They purchased a historic home on Watkins Street that was built in 1880 and started doing renovations. They moved in two months ago and have already torn down a wall to create a foyer, created a full bath, renovated a half bath, painted the walls and porch, added 70 recessed lights in the ceilings and installed a state-of-the-art electronic control system.
“When you go into an old house, you think of the long foyer. We just did not get that because it was a little doorway. We took that (wall) out, and that just drastically changed the feel of the foyer,” Kenley said.
Along with expanding the foyer, creating the full bath upstairs has been one of the biggest projects in the home so far. Originally, the home only had two half baths.
The two-bedroom, 1½ bath home still has its original hardwood floors and nearly 11-foot-tall ceilings, which make the home feel even larger, Kenley said.
Characteristic of homes from the 1880s, the house lacks closets. One of their next projects will be converting a room into a master closet.
“It still doesn’t have a kitchen. That’s going to be the next phase in the new year. We’re going to be putting in a full kitchen,” Kenley said. “We’re going to do wood cabinets all the way up to the ceiling.”
They also plan to add a privacy fence for their two miniature Dachshund dogs, Noah and Eli.
Despite the extensive repairs, they said there’s no other place they’d rather live.
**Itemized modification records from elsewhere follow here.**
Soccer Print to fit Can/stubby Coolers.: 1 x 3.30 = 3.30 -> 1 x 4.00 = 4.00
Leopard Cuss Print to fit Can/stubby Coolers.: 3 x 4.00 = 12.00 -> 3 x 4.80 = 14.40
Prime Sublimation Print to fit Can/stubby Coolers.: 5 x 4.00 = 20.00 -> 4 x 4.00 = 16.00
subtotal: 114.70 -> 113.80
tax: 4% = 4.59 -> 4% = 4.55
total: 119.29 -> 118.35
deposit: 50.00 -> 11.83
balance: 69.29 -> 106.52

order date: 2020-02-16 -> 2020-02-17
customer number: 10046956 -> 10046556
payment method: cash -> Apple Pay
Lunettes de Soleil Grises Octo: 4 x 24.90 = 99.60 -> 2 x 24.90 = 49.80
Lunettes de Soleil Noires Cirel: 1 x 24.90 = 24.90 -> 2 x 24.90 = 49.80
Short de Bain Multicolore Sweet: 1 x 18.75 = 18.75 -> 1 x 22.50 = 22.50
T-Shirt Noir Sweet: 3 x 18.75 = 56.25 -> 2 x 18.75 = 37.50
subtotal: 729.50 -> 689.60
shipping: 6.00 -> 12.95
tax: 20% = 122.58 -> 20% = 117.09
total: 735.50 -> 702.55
The home is on the historic registry, and they value its sturdy, vintage qualities.
Many people believe a historic home can’t have cutting-edge technology, but that’s not true, Blake said.
“Everything is controlled electronically through the alarm system,” Blake said. “I can control every light. You can dim every light in the entire house all on your iPhone. I can even control the thermostats remotely.”